• **What is needed**: Wherever a line in the data below holds "order", copy that line.

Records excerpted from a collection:
•••
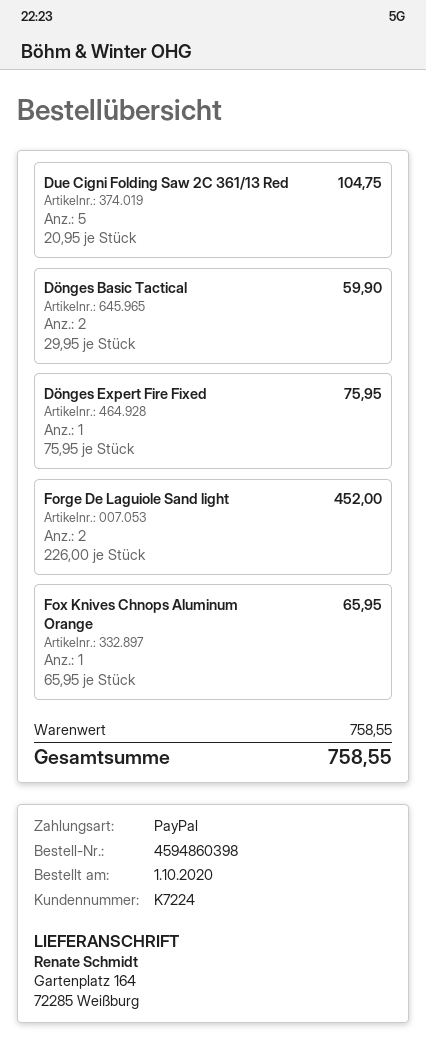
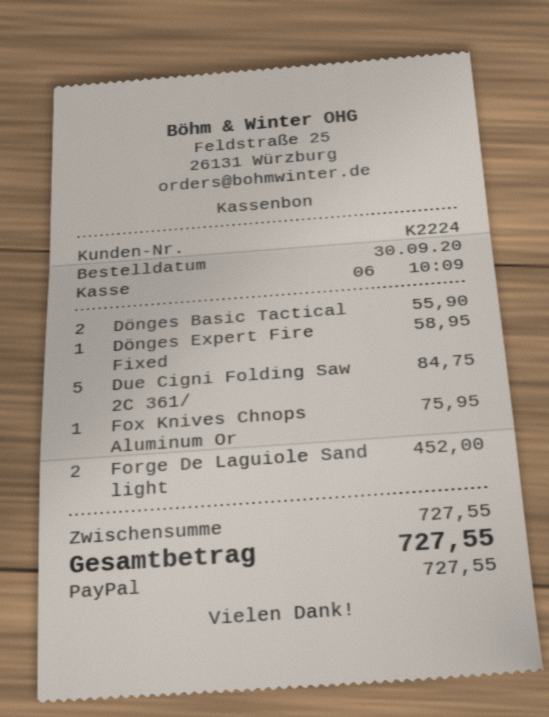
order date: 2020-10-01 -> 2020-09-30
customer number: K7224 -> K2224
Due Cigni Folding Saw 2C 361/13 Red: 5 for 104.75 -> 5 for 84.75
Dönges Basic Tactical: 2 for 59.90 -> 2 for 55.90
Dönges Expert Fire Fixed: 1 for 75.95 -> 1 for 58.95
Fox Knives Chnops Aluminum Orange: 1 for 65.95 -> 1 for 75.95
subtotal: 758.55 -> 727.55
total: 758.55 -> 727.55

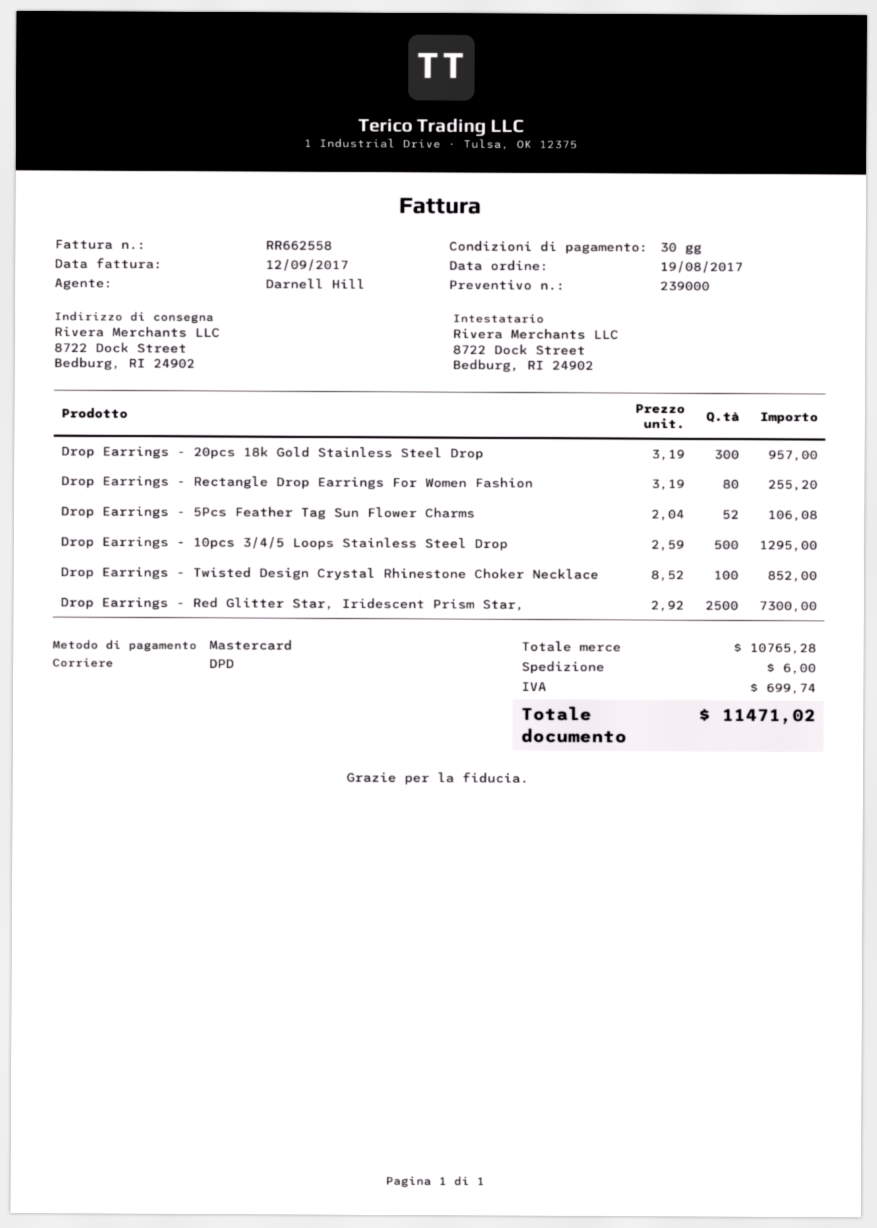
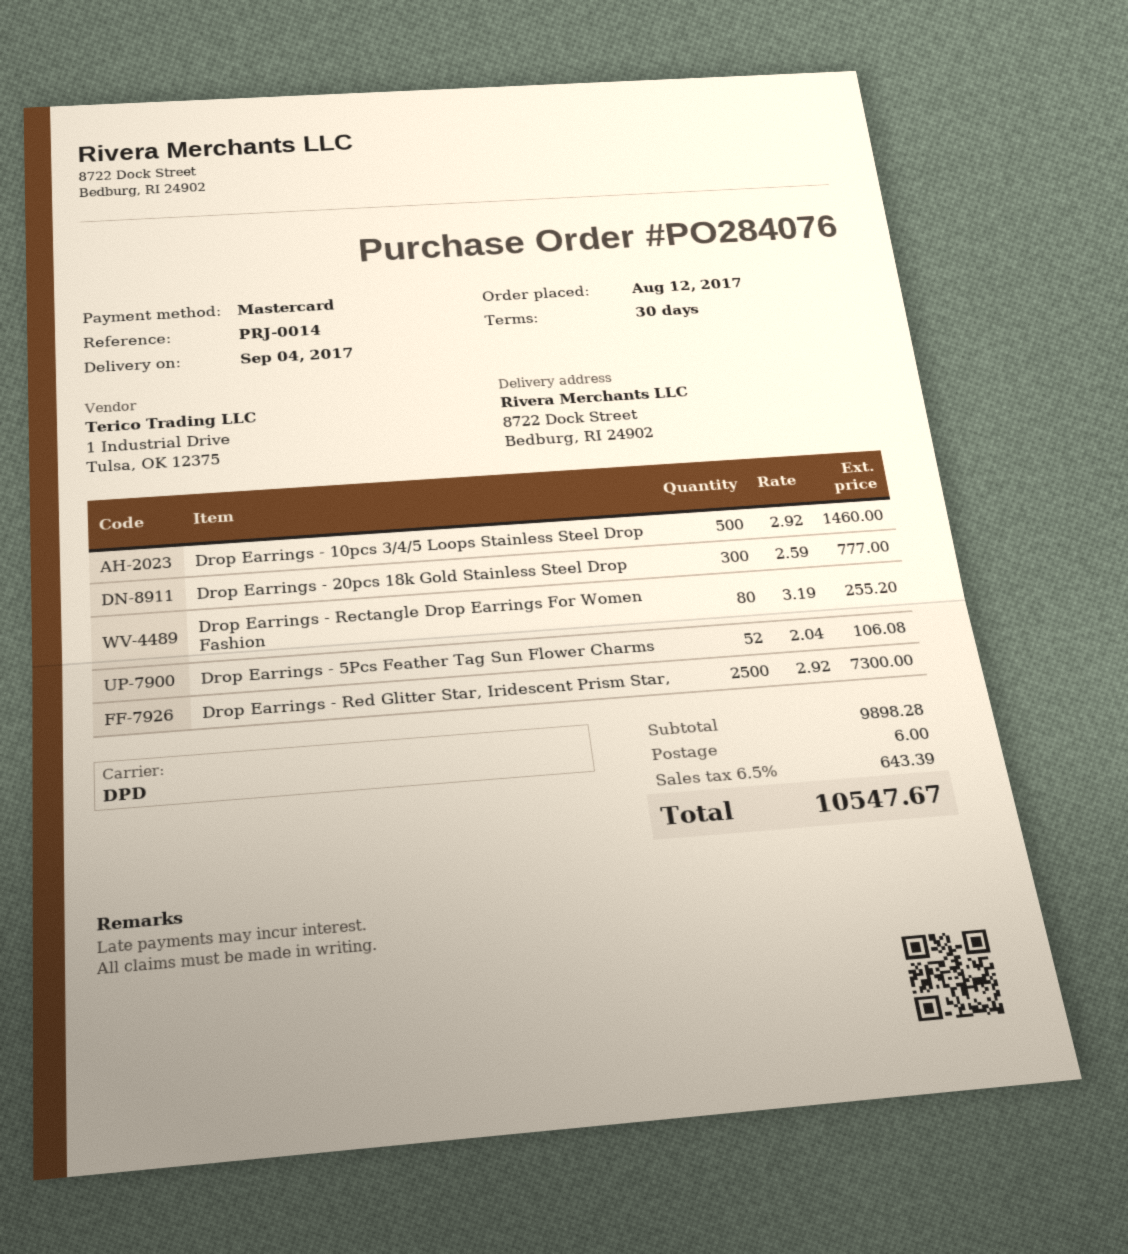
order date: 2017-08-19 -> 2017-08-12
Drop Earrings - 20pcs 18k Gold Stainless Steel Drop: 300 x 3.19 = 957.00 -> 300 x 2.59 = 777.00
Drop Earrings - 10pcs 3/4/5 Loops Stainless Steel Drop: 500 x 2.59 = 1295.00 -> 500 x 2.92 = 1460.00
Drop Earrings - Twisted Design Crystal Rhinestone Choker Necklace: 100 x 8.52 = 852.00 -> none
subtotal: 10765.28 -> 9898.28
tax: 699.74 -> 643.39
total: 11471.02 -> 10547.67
•••
• **Answer box**:
order date: 2020-10-01 -> 2020-09-30
order date: 2017-08-19 -> 2017-08-12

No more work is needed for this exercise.